- [Exercise description]
Write out, character for character, the line containing "[233,755,243,767] d -> [1098,465,1115,479] d." and all lines after it up to the end of the listing.

-- Supplied information follows --

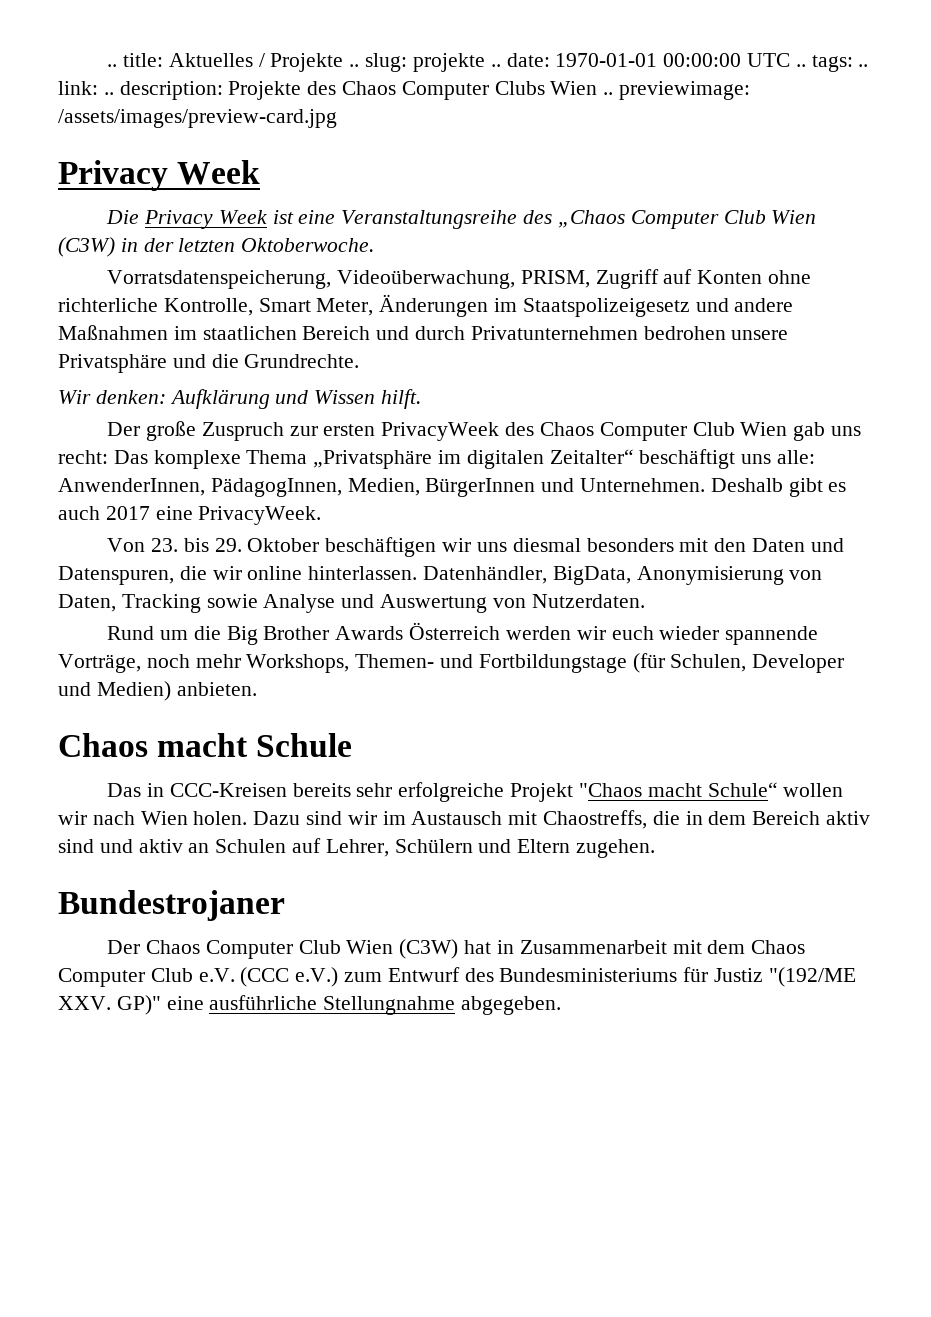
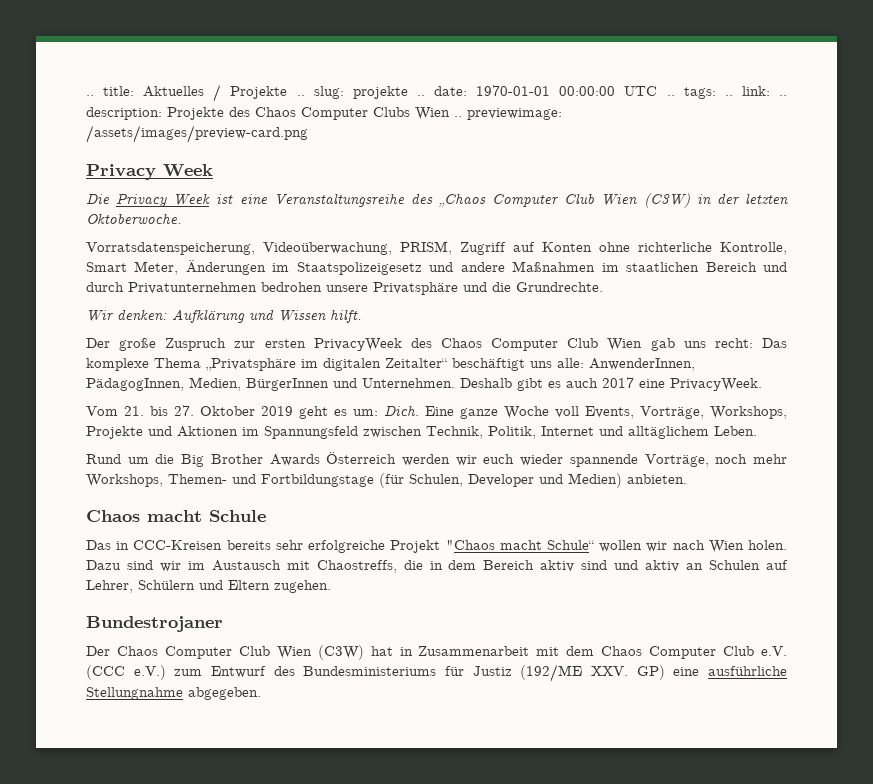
[58,109,337,128] /assets/images/preview-card.jpg -> [86,125,308,143] /assets/images/preview-card.png
[107,537,844,557] [58,566,823,585] [58,594,645,613] Von 23. bis 29. Oktober beschäftigen wir uns diesmal besonders mit den Daten und Datenspuren, die wir online hinterlassen. Datenhändler, BigData, Anonymisierung von Daten, Tracking sowie Analyse und Auswertung von Nutzerdaten. -> [86,405,787,419] [86,426,757,439] Vom 21. bis 27. Oktober 2019 geht es um: Dich. Eine ganze Woche voll Events, Vorträge, Workshops, Projekte und Aktionen im Spannungsfeld zwischen Technik, Politik, Internet und alltäglichem Leben.
[768,967,856,987] [58,995,161,1015] "(192/ME XXV. GP)" -> [520,664,665,682] (192/ME XXV. GP)

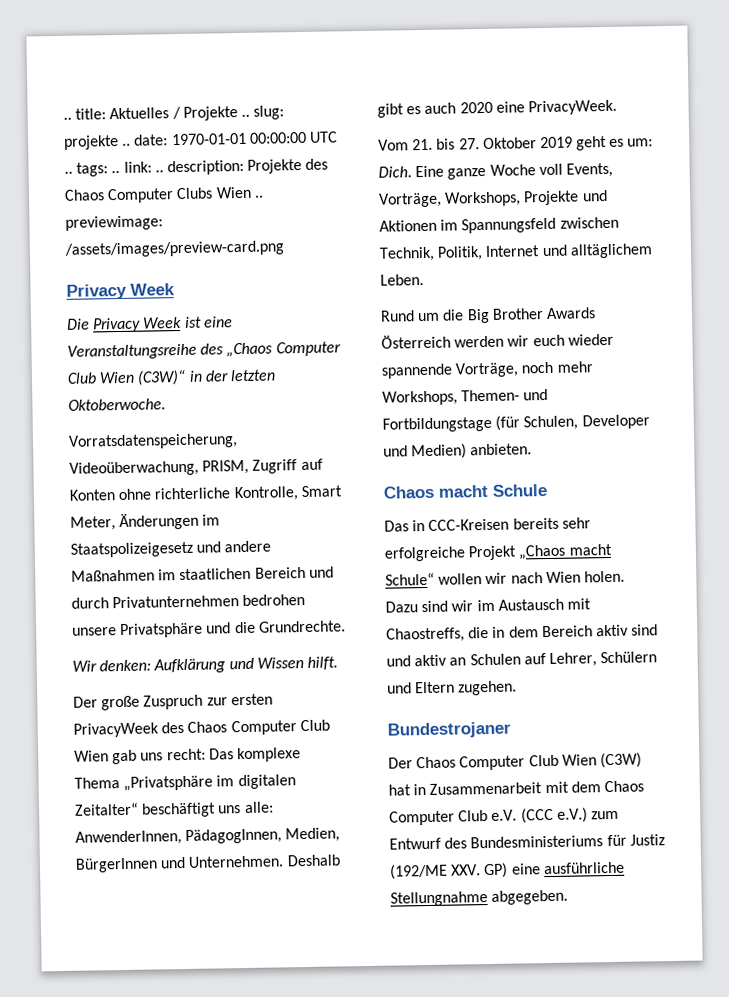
[643,193,690,208] (C3W) -> [137,369,187,386] (C3W)“
[602,377,634,388] 2017 -> [459,101,493,114] 2020
[445,540,495,550] "Chaos -> [518,544,567,560] „Chaos

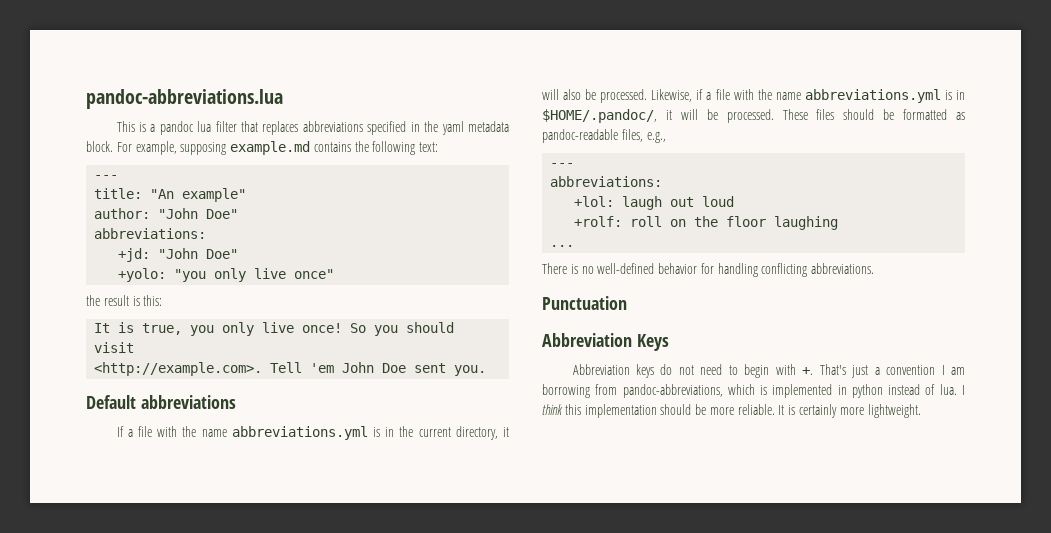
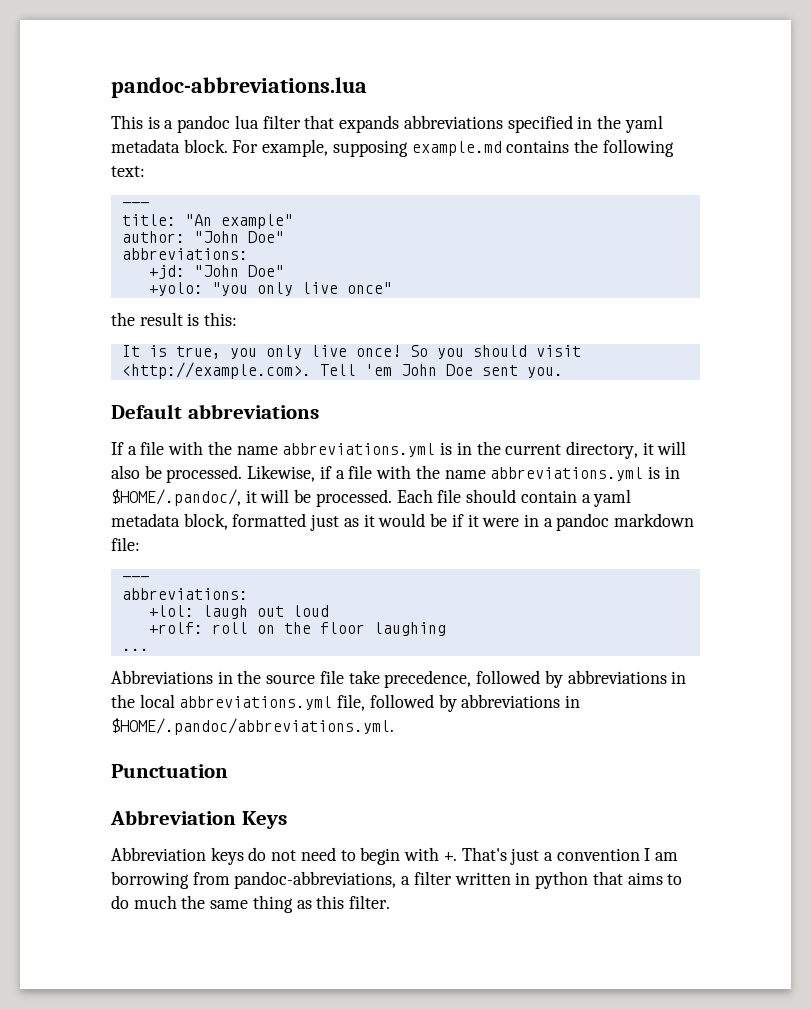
[262,121,299,135] replaces -> [339,115,400,133] expands
[782,109,965,120] [542,129,666,143] These files should be formatted as pandoc-readable files, e.g., -> [396,489,632,507] [111,513,695,531] [111,537,140,551] Each file should contain a yaml metadata block, formatted just as it would be if it were in a pandoc markdown file:
[542,263,875,277] There is no well-defined behavior for handling conflicting abbreviations. -> [111,670,687,688] [111,694,581,712] [111,718,394,735] Abbreviations in the source file take precedence, followed by abbreviations in the local abbreviations.yml file, followed by abbreviations in $HOME/.pandoc/abbreviations.yml.
[727,384,965,398] [542,404,921,418] which is implemented in python instead of lua. I think this implementation should be more reliable. It is certainly more lightweight. -> [401,871,683,889] [111,895,391,913] a filter written in python that aims to do much the same thing as this filter.

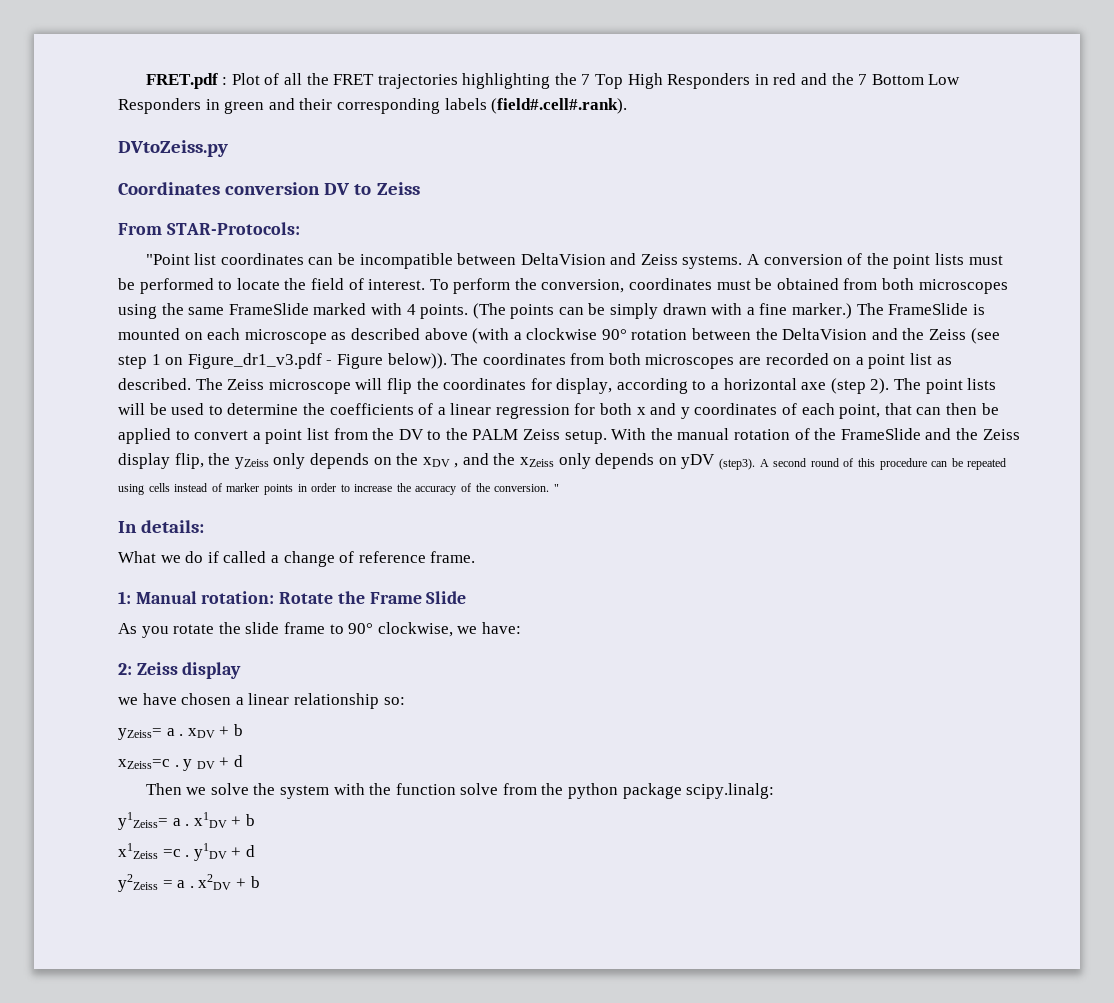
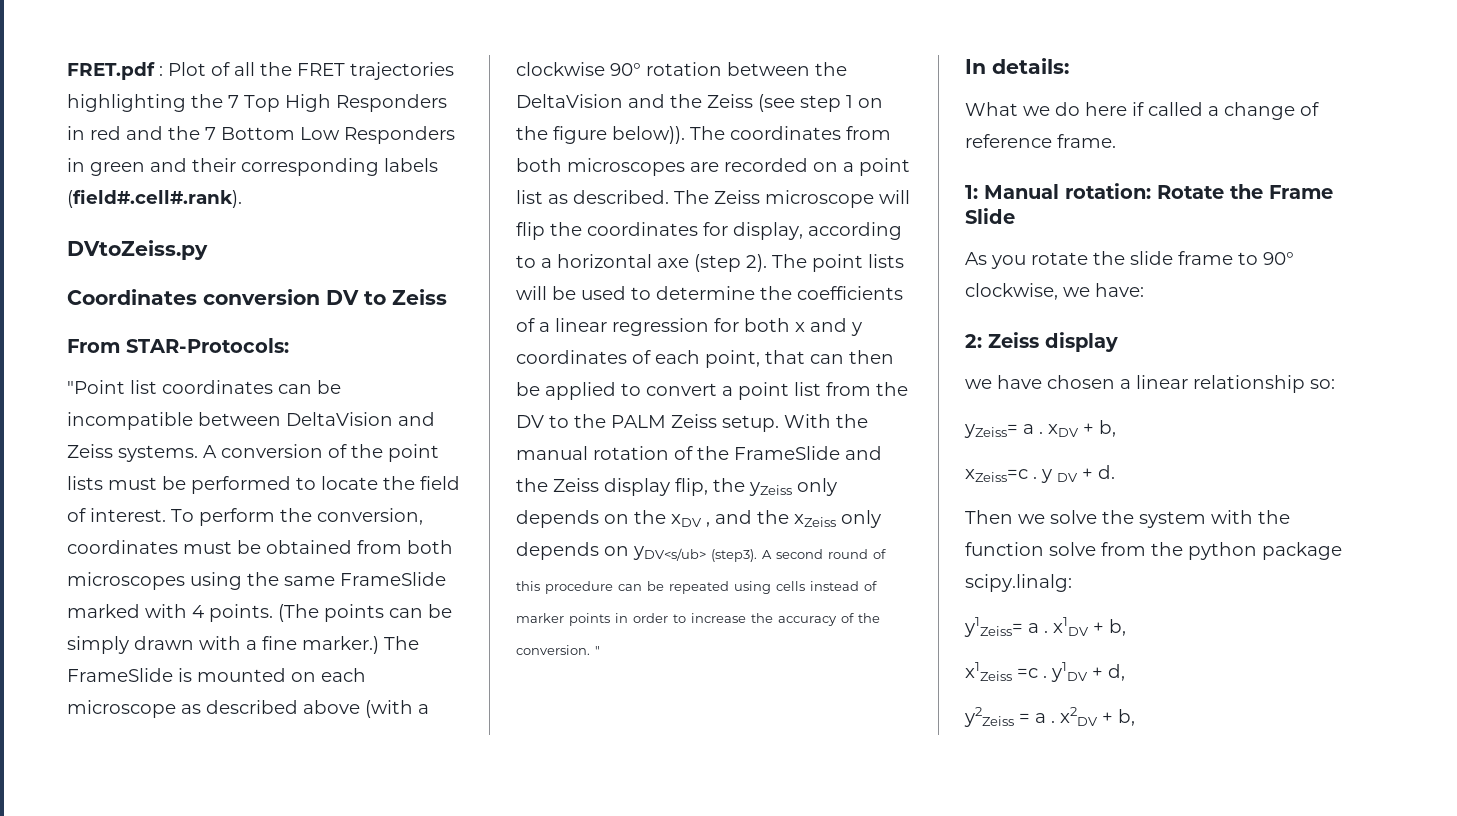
[187,353,383,369] Figure_dr1_v3.pdf - Figure -> [516,126,607,144] the figure
[681,454,716,469] yDV -> [633,546,706,561] yDV<s/ub>
(204, 557) none -> [1085,102,1127,116] here
[233,724,243,736] b -> [1099,420,1116,437] b,
[233,755,243,767] d -> [1098,465,1115,479] d.
[245,814,255,826] b -> [1109,619,1126,636] b,
[245,845,255,857] d -> [1108,664,1125,681] d,
[250,876,260,888] b -> [1118,709,1135,726] b,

-- Supplied information concluded --

- [Response to the task]
[233,755,243,767] d -> [1098,465,1115,479] d.
[245,814,255,826] b -> [1109,619,1126,636] b,
[245,845,255,857] d -> [1108,664,1125,681] d,
[250,876,260,888] b -> [1118,709,1135,726] b,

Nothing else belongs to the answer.